RealFlou moving to his own beat
With lyrical prowess and melodic deejaying, up-and-coming artiste RealFlou says he is doing 'colourful music' so there is something for everyone to listen to.
The artiste, who hails from Portmore, St Catherine, has hopes of not only dominating the local music scene, but also taking things international.
"I don't consider myself an artiste for a specific genre. I consider myself an entertainer, because if I get a riddim and it sounds like gospel, then I am making gospel music. I am just an entertainer," he told STAR on the Rise.
RealFlou, whose given name is Kirk Dockery, began his musical journey like many other Jamaicans, in the church. He discovered his love for singing at the Faith Prayer House Church of God, then later joined the 4H Youth Choir and the Jose Marti Technical High School choir.
He spent most of his days recording freestyles for YouTube and his wit made him a lyrical star among his peers, who helped to give him the moniker RealFlou. His music details stories of poverty, education, racism and prejudice, and with his love for literature and storytelling, he intends to keep his artistry dynamic.

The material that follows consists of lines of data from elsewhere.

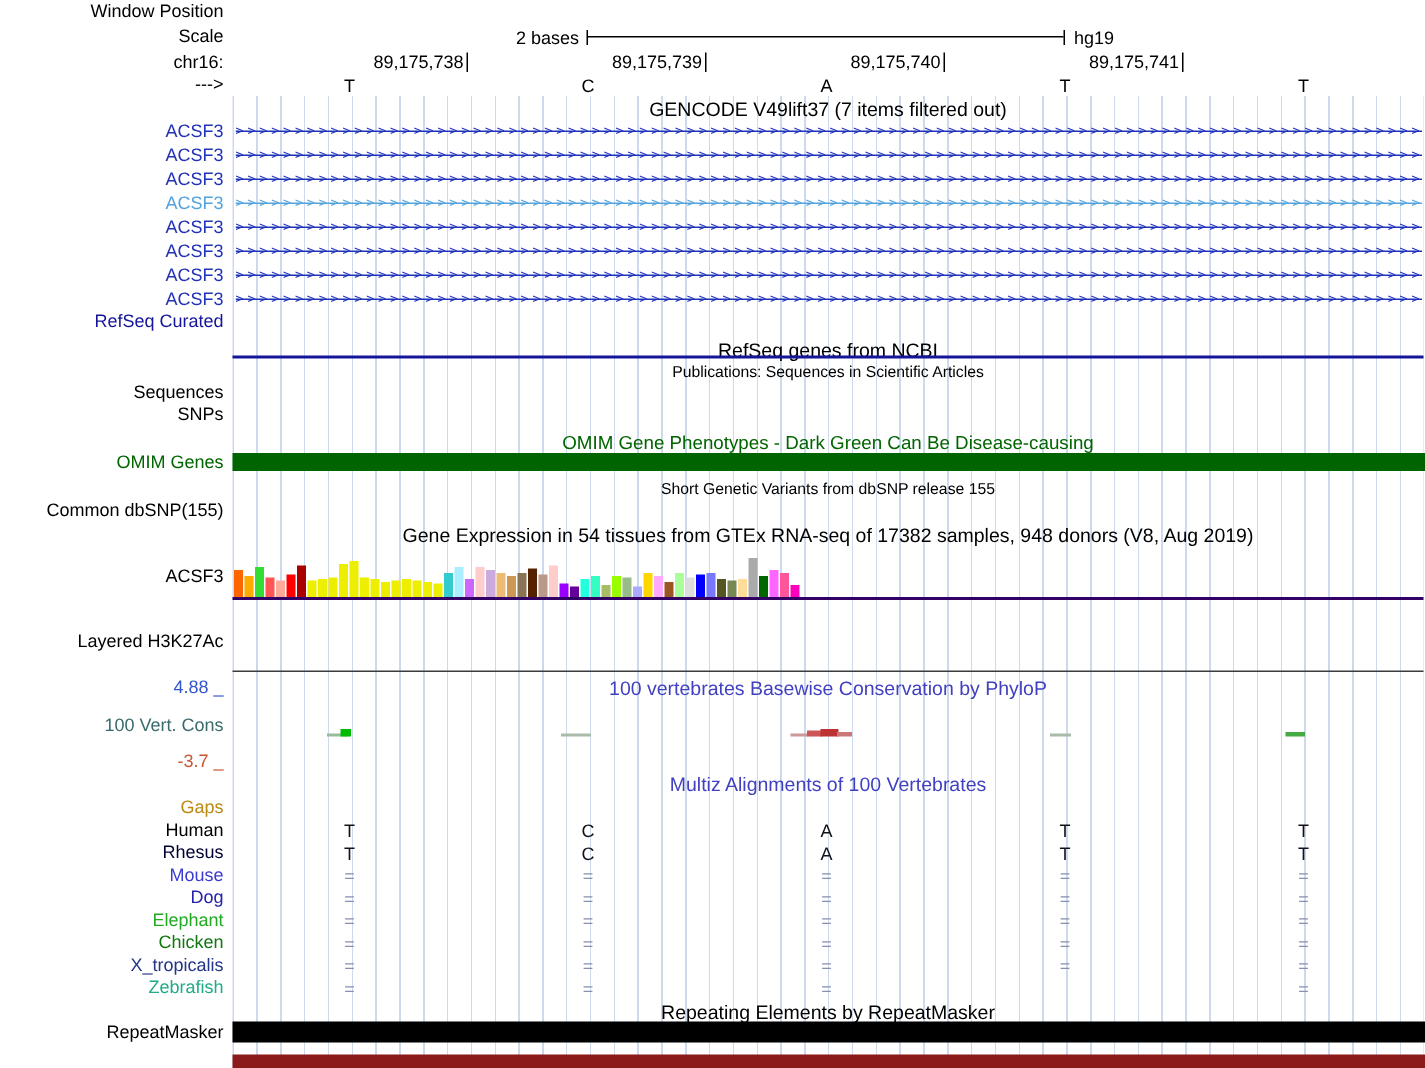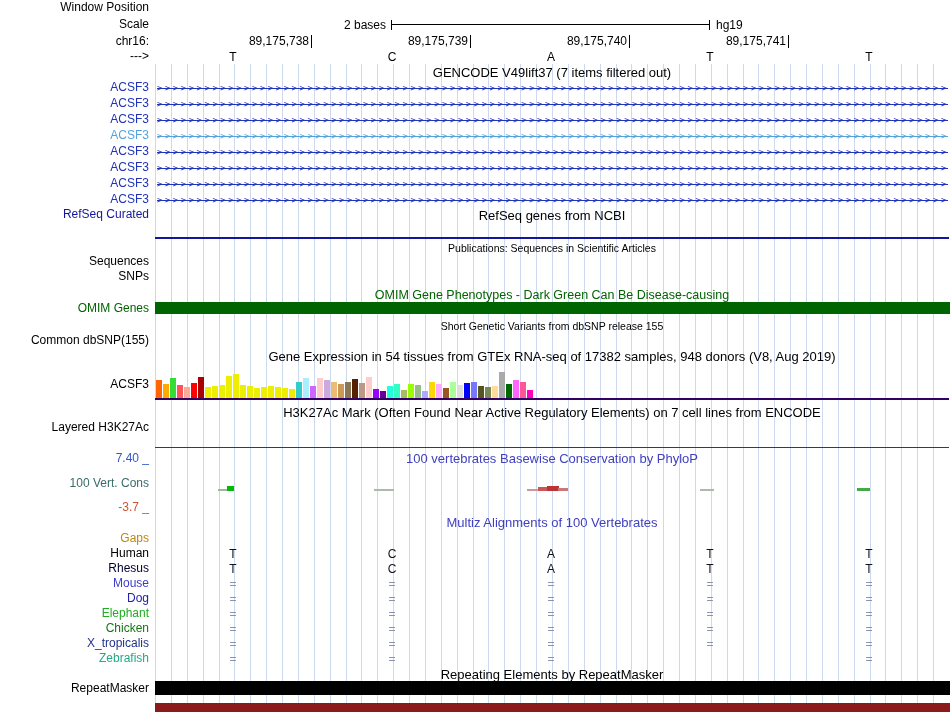"RefSeq genes from NCBI" div.title { top: 209px -> 227px }
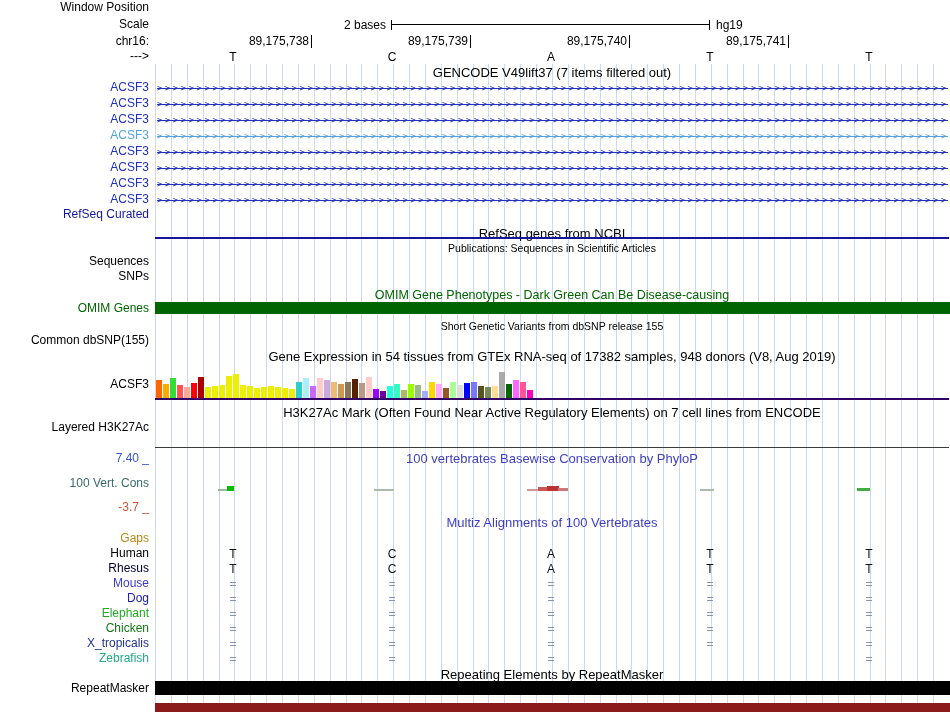"H3K27Ac Mark (Often Found Near" div.title { html: <div>H3K27Ac Mark (Often Found Near Active Regulatory Elements) on 7 cell lines from ENCODE</div> -> none }
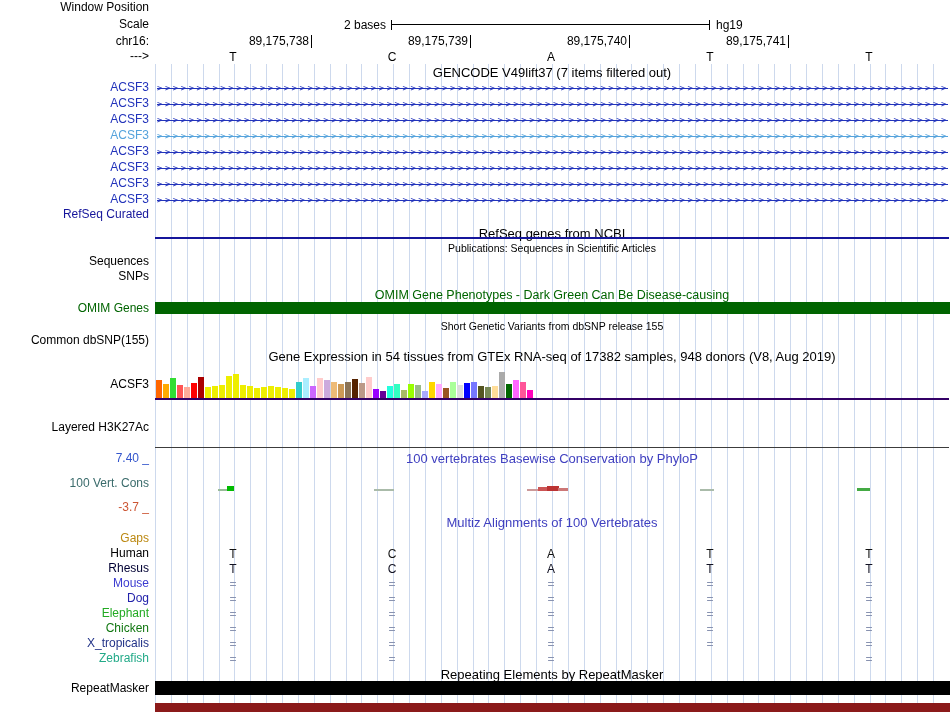"7.40 _" div.side { text: 7.40 -> 4.88 }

"The dancehall space is competitive, but it is competitive because everybody wants to talk about the same ting. Everybody wants to talk about 'chop', so my music is different; from composition alone there is variation. Yes, we might talk bout chopping but we want to give colourful music. That is music on different spectrums," RealFlou said.
His tracks include Question, Hello featuring Chronic Law, and Perfect Human. Going forward into 2023, he said he is focused on development.
"For this year, I mean I would say it is not on track, but there is progress. We have two videos to be released and a record that we want to focus on. So we are focusing on that and just putting in the necessary work," he said. Though fairly new to the industry, RealFlou has already identified his biggest hurdle.
"The greatest challenge so far has been the people in the industry. Even though you have the sound engineers and producers, and you are paying them to get the job done, they are still doing slow. We are going to fix that though. We have a plan to set up our own studio and bring engineers in instead of us going to them, so things can move smoother," he reasoned.
Once he has found the right formula, he hopes to one day win a Grammy.